Alexandre le Grand, Dumas
Alexandre DUMAS, ou la vie d’un Géant.
Petit-fils d’une esclave noire de la colonie française de Saint Domingue (actuelle Haïti), fils d’un général de la république, puis de l’empire, il naquit la même année que celui qui deviendra un de ses amis les plus proches, Victor Hugo : “ce siècle avait deux ans”. Dans ses veines, coule le sang de ses aïeux : noblesse désargentée de la fin du XVIIIe, aventureuse par nécessité pécuniaire, sang chaud, voir bouillant de mulâtre, orgueil, courage et intrépidité seront ses qualités humaines premières doublées d’un sens de l’amitié et finalement d’un désintéressement personnel, comme ses Mousquetaires qu’il créera vers sa quarantième année. Il était grand et fort, il avait du charisme, de la verve, et savait raconter les histoires. Ses romans historiques sont de pures merveilles pédagogiques, même si la réalité historique est bouleversée voire réinventée. Beaucoup d’historiens avouent avoir eu la vocation grâce à la lecture de DUMAS..., cela n’a rien d’étonnant, c’est limpide, magique, fascinant.
Tout comme son contemporain Honoré de Balzac, dont il “tiendra les cordons du poêle” en 1850 avec Victor Hugo et Sainte-Beuve, sa vie est le roman d’un écrivain hors norme, prolifique, travaillant plus de dix heures par jour, ayant aimé plus de dix femmes dans sa vie, avec lesquelles il aura eu un peu moins de dix enfants, morts prématurément ou survivants comme le plus célèbre, Alexandre fils, auteur de La dame aux camélias. Mais cette vie déjà bien remplie se doublera d'engagements politiques et “militaires”, comme en 1830 avant l’avènement de Louis Philippe ou comme sur le sol italien auprès de Garibaldi en 1860. Il semble infatigable, toujours la plume à la main, sans cesse amoureux et sans cesse en mouvement. On peine à le suivre.

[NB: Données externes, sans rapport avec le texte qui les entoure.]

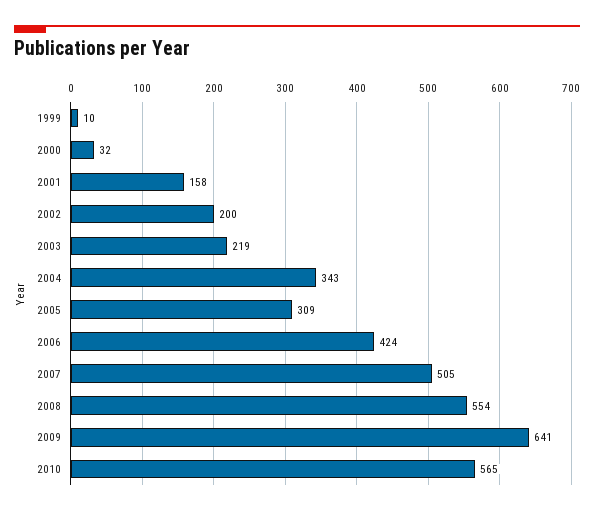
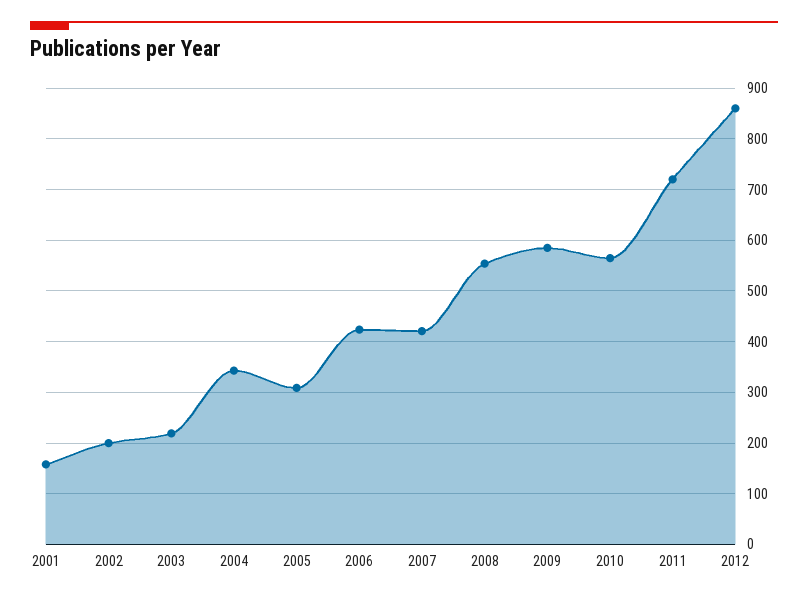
1999: 10 -> none
2000: 32 -> none
2007: 505 -> 420
2009: 641 -> 580
2011: none -> 720
2012: none -> 860

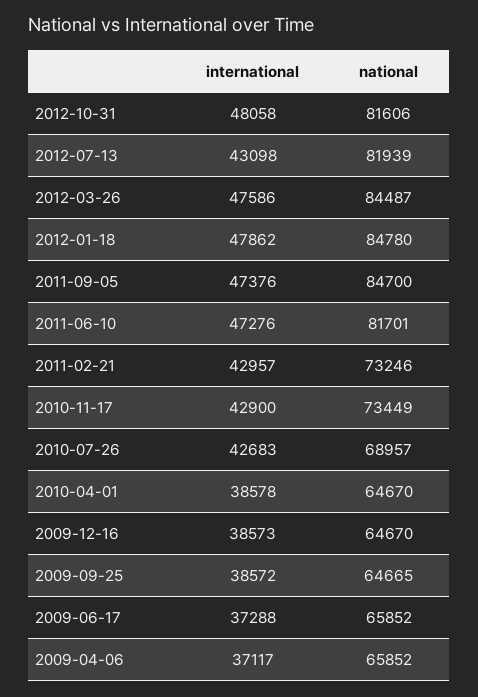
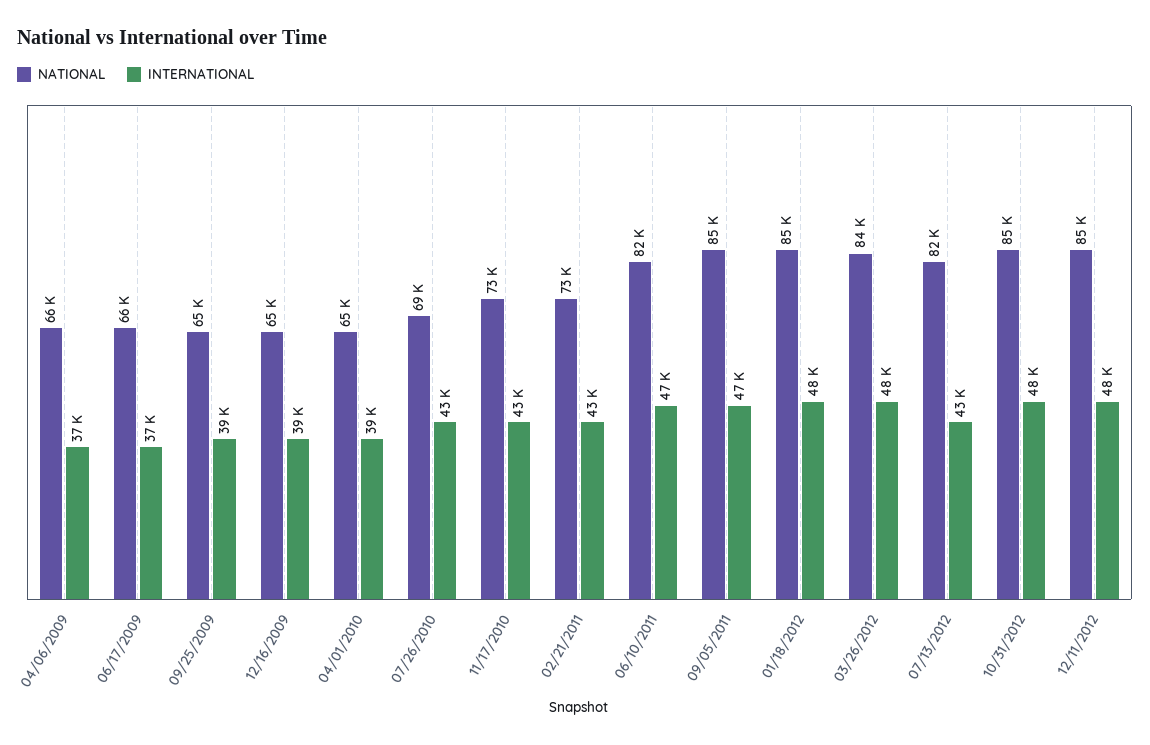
national, 2012-10-31: 81606 -> 85000
national, 12/11/2012: none -> 85000
international, 12/11/2012: none -> 48000

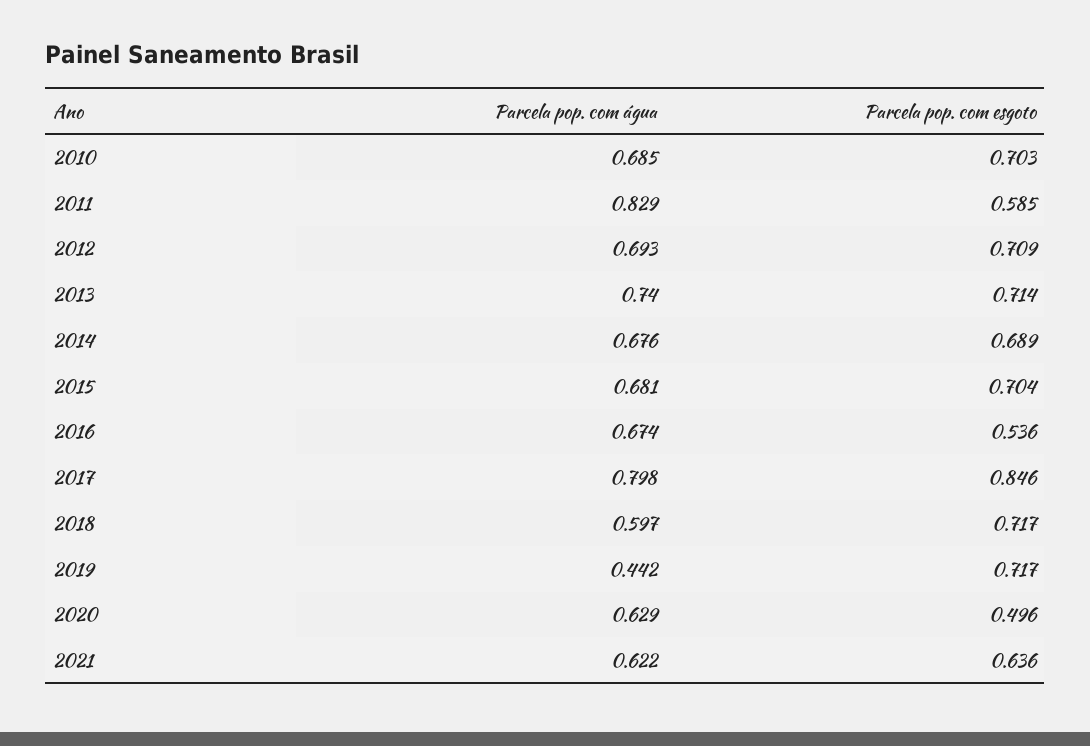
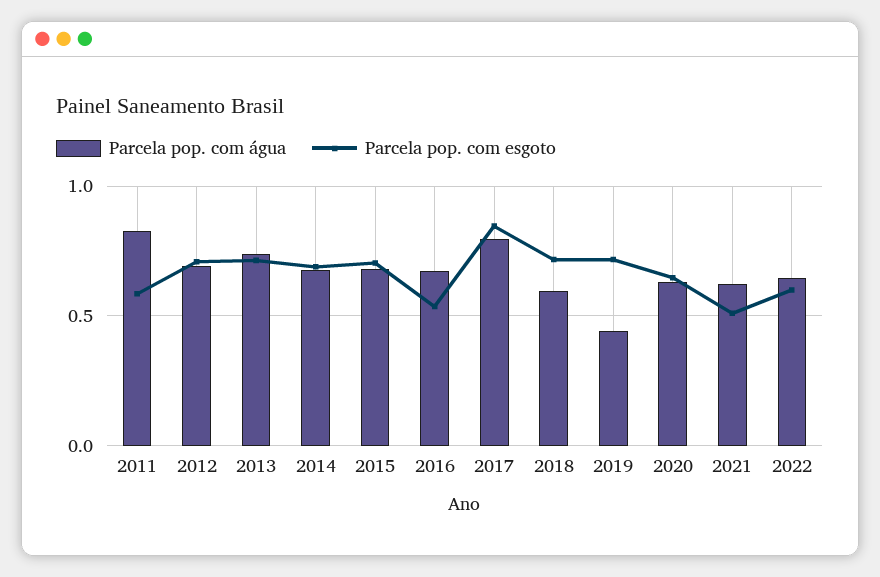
Parcela pop. com água, 2010: 0.685 -> none
Parcela pop. com esgoto, 2010: 0.703 -> none
Parcela pop. com esgoto, 2020: 0.496 -> 0.65
Parcela pop. com esgoto, 2021: 0.636 -> 0.5
Parcela pop. com água, 2022: none -> 0.65
Parcela pop. com esgoto, 2022: none -> 0.6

Dumas et Garibaldi et tombe de Balzac au Père Lachaise (Division 48 - Balzac 07), buste de David d'Angers
Et comme Balzac, il croule sous les dettes. Il fuit les créanciers et les décisions de justice, comme en 1851, coïncidant avec l'exil “massif” des opposants à Napoléon III, dit Napoléon “le petit”, comme l’écrira Victor Hugo, ce qui sera à l’origine de son propre exil pendant vingt-cinq ans. Dumas suivra ce dernier à Bruxelles. Et même sans argent, AD bouge et voyage sans cesse dans la deuxième partie de sa vie, comme son périple en Russie qui durera neuf mois, laissant femmes et enfants au pays tout en conservant des contacts épistolaires avec eux, ce qui permet de le suivre dans sa frénésie déambulatoire.
Si la biographie de DUMAS par Claude SCHOPP, le spécialiste incontesté de ce géant de la littérature française est épaisse, dense, passionnante, elle donne aussi les surdimensions ou l’extravagance du personnage : généreux, enthousiaste, travailleur, charismatique, amoureux, c’est un Géant comme l’atteste “l’énormité” de sa production littéraire, éditoriale, journalistique et théâtrale.
Laissons les commentateurs de l'époque nous en parler. Dans la revue des deux mondes, AD n’a qu’une trentaine d'années et déjà l’on écrit de lui: “M. Dumas est une des plus capricieuses expressions de l’époque actuelle. Passionné par tempérament, rusé par instinct, courageux par vanité, bon de coeur, faible de raison, imprévoyant de caractère,…, superstitieux quand il pense, religieux quand il écrit, sceptique quand il parle ; nègre d’origine et français de naissance, il est léger dans ses plus fougueuses ardeurs, son sang est une lave et sa pensée une étincelle,…, plus séduisant par ses vices que par ses vertus : voilà M Dumas tel qu’on l’aime,...” (p 264)
Il n’a que trente-cinq ans : “Laure, Mélanie, Belle, Marie, Hyacinthe, Caroline : le nombre dissimule mal le même comportement amoureux. La volonté obstinée d’être aimé, puis la chute rapide dans l’indifférence quand la femme s’est donnée. L’amoureux est un chasseur qui n’aime que la poursuite, Don Juan désolé sans doute de sa nécessaire cruauté.” (p 300)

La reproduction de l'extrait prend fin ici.